*TASK TO CARRY OUT*. The entries are to be printed again word for word, but no picture may appear.

---------- THE INPUT

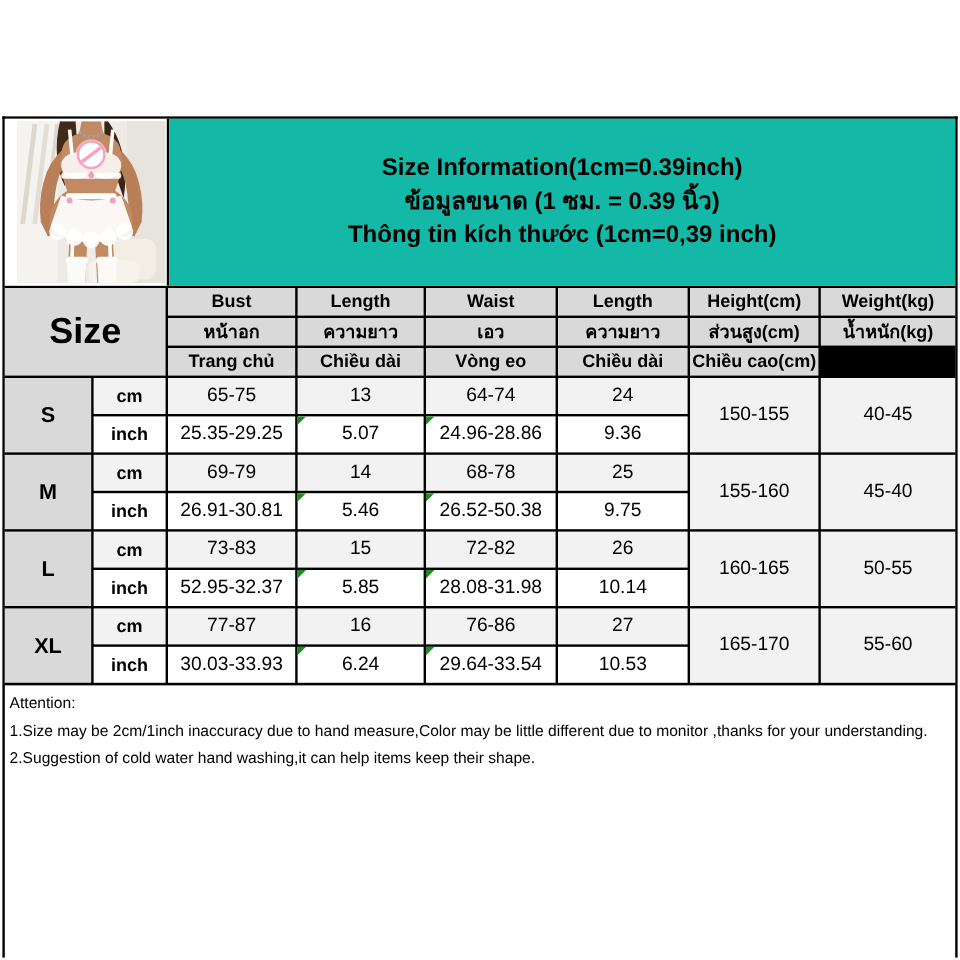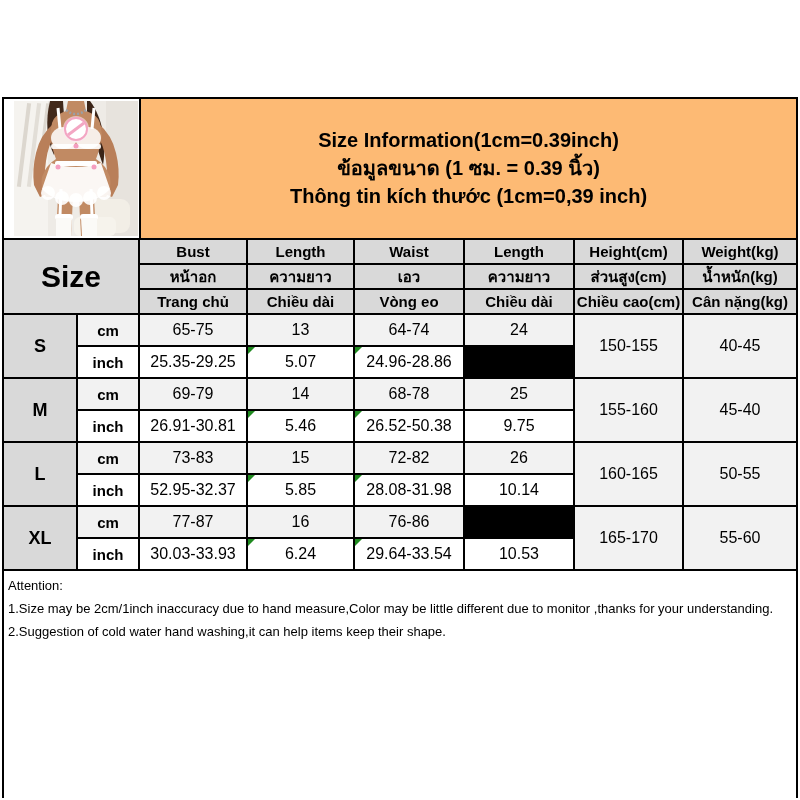--- a/index.html
+++ b/index.html
@@ -18,21 +18,21 @@
   }
 
   
   .top-row{display:flex;height:139px;border-bottom:2px solid #000;}
   .photo-cell{
     width:137px;border-right:2px solid #000;background:#fff;
     display:flex;align-items:center;justify-content:flex-end;box-sizing:border-box;
     padding-right:1px;
   }
   .title-cell{
-    flex:1;background:#fdba74;
+    flex:1;background:#14b8a6;
     display:flex;flex-direction:column;align-items:center;justify-content:center;
     gap:7px;font-weight:bold;font-size:20px;line-height:1.05;text-align:center;
   }
 
   
   .grid{
     display:grid;background:#000;gap:2px;
     grid-template-columns:72px 60px 106px 105px 108px 108px 107px 112px;
     grid-template-rows:23px 23px 23px repeat(8,30px);
     border-bottom:2px solid #000;
@@ -139,32 +139,32 @@
       <div class="c hdr" style="grid-area:2/5">เอว</div>
       <div class="c hdr" style="grid-area:2/6">ความยาว</div>
       <div class="c hdr" style="grid-area:2/7">ส่วนสูง(cm)</div>
       <div class="c hdr" style="grid-area:2/8">น้ำหนัก(kg)</div>
 
       <div class="c hdr" style="grid-area:3/3">Trang chủ</div>
       <div class="c hdr" style="grid-area:3/4">Chiều dài</div>
       <div class="c hdr" style="grid-area:3/5">Vòng eo</div>
       <div class="c hdr" style="grid-area:3/6">Chiều dài</div>
       <div class="c hdr" style="grid-area:3/7">Chiều cao(cm)</div>
-      <div class="c hdr" style="grid-area:3/8">Cân nặng(kg)</div>
 
       <div class="c sizelabel" style="grid-area:4/1/6/2">S</div>
       <div class="c unit cmbg" style="grid-area:4/2">cm</div>
       <div class="c cmbg" style="grid-area:4/3">65-75</div>
       <div class="c cmbg" style="grid-area:4/4">13</div>
       <div class="c cmbg" style="grid-area:4/5">64-74</div>
       <div class="c cmbg" style="grid-area:4/6">24</div>
       <div class="c unit" style="grid-area:5/2">inch</div>
       <div class="c" style="grid-area:5/3">25.35-29.25</div>
       <div class="c flag" style="grid-area:5/4">5.07</div>
       <div class="c flag" style="grid-area:5/5">24.96-28.86</div>
+      <div class="c" style="grid-area:5/6">9.36</div>
       <div class="c merged" style="grid-area:4/7/6/8">150-155</div>
       <div class="c merged" style="grid-area:4/8/6/9">40-45</div>
 
       <div class="c sizelabel" style="grid-area:6/1/8/2">M</div>
       <div class="c unit cmbg" style="grid-area:6/2">cm</div>
       <div class="c cmbg" style="grid-area:6/3">69-79</div>
       <div class="c cmbg" style="grid-area:6/4">14</div>
       <div class="c cmbg" style="grid-area:6/5">68-78</div>
       <div class="c cmbg" style="grid-area:6/6">25</div>
       <div class="c unit" style="grid-area:7/2">inch</div>
@@ -187,20 +187,21 @@
       <div class="c flag" style="grid-area:9/5">28.08-31.98</div>
       <div class="c" style="grid-area:9/6">10.14</div>
       <div class="c merged" style="grid-area:8/7/10/8">160-165</div>
       <div class="c merged" style="grid-area:8/8/10/9">50-55</div>
 
       <div class="c sizelabel" style="grid-area:10/1/12/2">XL</div>
       <div class="c unit cmbg" style="grid-area:10/2">cm</div>
       <div class="c cmbg" style="grid-area:10/3">77-87</div>
       <div class="c cmbg" style="grid-area:10/4">16</div>
       <div class="c cmbg" style="grid-area:10/5">76-86</div>
+      <div class="c cmbg" style="grid-area:10/6">27</div>
       <div class="c unit" style="grid-area:11/2">inch</div>
       <div class="c" style="grid-area:11/3">30.03-33.93</div>
       <div class="c flag" style="grid-area:11/4">6.24</div>
       <div class="c flag" style="grid-area:11/5">29.64-33.54</div>
       <div class="c" style="grid-area:11/6">10.53</div>
       <div class="c merged" style="grid-area:10/7/12/8">165-170</div>
       <div class="c merged" style="grid-area:10/8/12/9">55-60</div>
     </div>
 
     <div class="attention">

--------------------

*SOLUTION TO THIS EXERCISE*.
--- a/index.html
+++ b/index.html
@@ -18,21 +18,21 @@
   }
 
   
   .top-row{display:flex;height:139px;border-bottom:2px solid #000;}
   .photo-cell{
     width:137px;border-right:2px solid #000;background:#fff;
     display:flex;align-items:center;justify-content:flex-end;box-sizing:border-box;
     padding-right:1px;
   }
   .title-cell{
-    flex:1;background:#fdba74;
+    flex:1;background:#14b8a6;
     display:flex;flex-direction:column;align-items:center;justify-content:center;
     gap:7px;font-weight:bold;font-size:20px;line-height:1.05;text-align:center;
   }
 
   
   .grid{
     display:grid;background:#000;gap:2px;
     grid-template-columns:72px 60px 106px 105px 108px 108px 107px 112px;
     grid-template-rows:23px 23px 23px repeat(8,30px);
     border-bottom:2px solid #000;
@@ -139,32 +139,32 @@
       <div class="c hdr" style="grid-area:2/5">เอว</div>
       <div class="c hdr" style="grid-area:2/6">ความยาว</div>
       <div class="c hdr" style="grid-area:2/7">ส่วนสูง(cm)</div>
       <div class="c hdr" style="grid-area:2/8">น้ำหนัก(kg)</div>
 
       <div class="c hdr" style="grid-area:3/3">Trang chủ</div>
       <div class="c hdr" style="grid-area:3/4">Chiều dài</div>
       <div class="c hdr" style="grid-area:3/5">Vòng eo</div>
       <div class="c hdr" style="grid-area:3/6">Chiều dài</div>
       <div class="c hdr" style="grid-area:3/7">Chiều cao(cm)</div>
-      <div class="c hdr" style="grid-area:3/8">Cân nặng(kg)</div>
 
       <div class="c sizelabel" style="grid-area:4/1/6/2">S</div>
       <div class="c unit cmbg" style="grid-area:4/2">cm</div>
       <div class="c cmbg" style="grid-area:4/3">65-75</div>
       <div class="c cmbg" style="grid-area:4/4">13</div>
       <div class="c cmbg" style="grid-area:4/5">64-74</div>
       <div class="c cmbg" style="grid-area:4/6">24</div>
       <div class="c unit" style="grid-area:5/2">inch</div>
       <div class="c" style="grid-area:5/3">25.35-29.25</div>
       <div class="c flag" style="grid-area:5/4">5.07</div>
       <div class="c flag" style="grid-area:5/5">24.96-28.86</div>
+      <div class="c" style="grid-area:5/6">9.36</div>
       <div class="c merged" style="grid-area:4/7/6/8">150-155</div>
       <div class="c merged" style="grid-area:4/8/6/9">40-45</div>
 
       <div class="c sizelabel" style="grid-area:6/1/8/2">M</div>
       <div class="c unit cmbg" style="grid-area:6/2">cm</div>
       <div class="c cmbg" style="grid-area:6/3">69-79</div>
       <div class="c cmbg" style="grid-area:6/4">14</div>
       <div class="c cmbg" style="grid-area:6/5">68-78</div>
       <div class="c cmbg" style="grid-area:6/6">25</div>
       <div class="c unit" style="grid-area:7/2">inch</div>
@@ -187,20 +187,21 @@
       <div class="c flag" style="grid-area:9/5">28.08-31.98</div>
       <div class="c" style="grid-area:9/6">10.14</div>
       <div class="c merged" style="grid-area:8/7/10/8">160-165</div>
       <div class="c merged" style="grid-area:8/8/10/9">50-55</div>
 
       <div class="c sizelabel" style="grid-area:10/1/12/2">XL</div>
       <div class="c unit cmbg" style="grid-area:10/2">cm</div>
       <div class="c cmbg" style="grid-area:10/3">77-87</div>
       <div class="c cmbg" style="grid-area:10/4">16</div>
       <div class="c cmbg" style="grid-area:10/5">76-86</div>
+      <div class="c cmbg" style="grid-area:10/6">27</div>
       <div class="c unit" style="grid-area:11/2">inch</div>
       <div class="c" style="grid-area:11/3">30.03-33.93</div>
       <div class="c flag" style="grid-area:11/4">6.24</div>
       <div class="c flag" style="grid-area:11/5">29.64-33.54</div>
       <div class="c" style="grid-area:11/6">10.53</div>
       <div class="c merged" style="grid-area:10/7/12/8">165-170</div>
       <div class="c merged" style="grid-area:10/8/12/9">55-60</div>
     </div>
 
     <div class="attention">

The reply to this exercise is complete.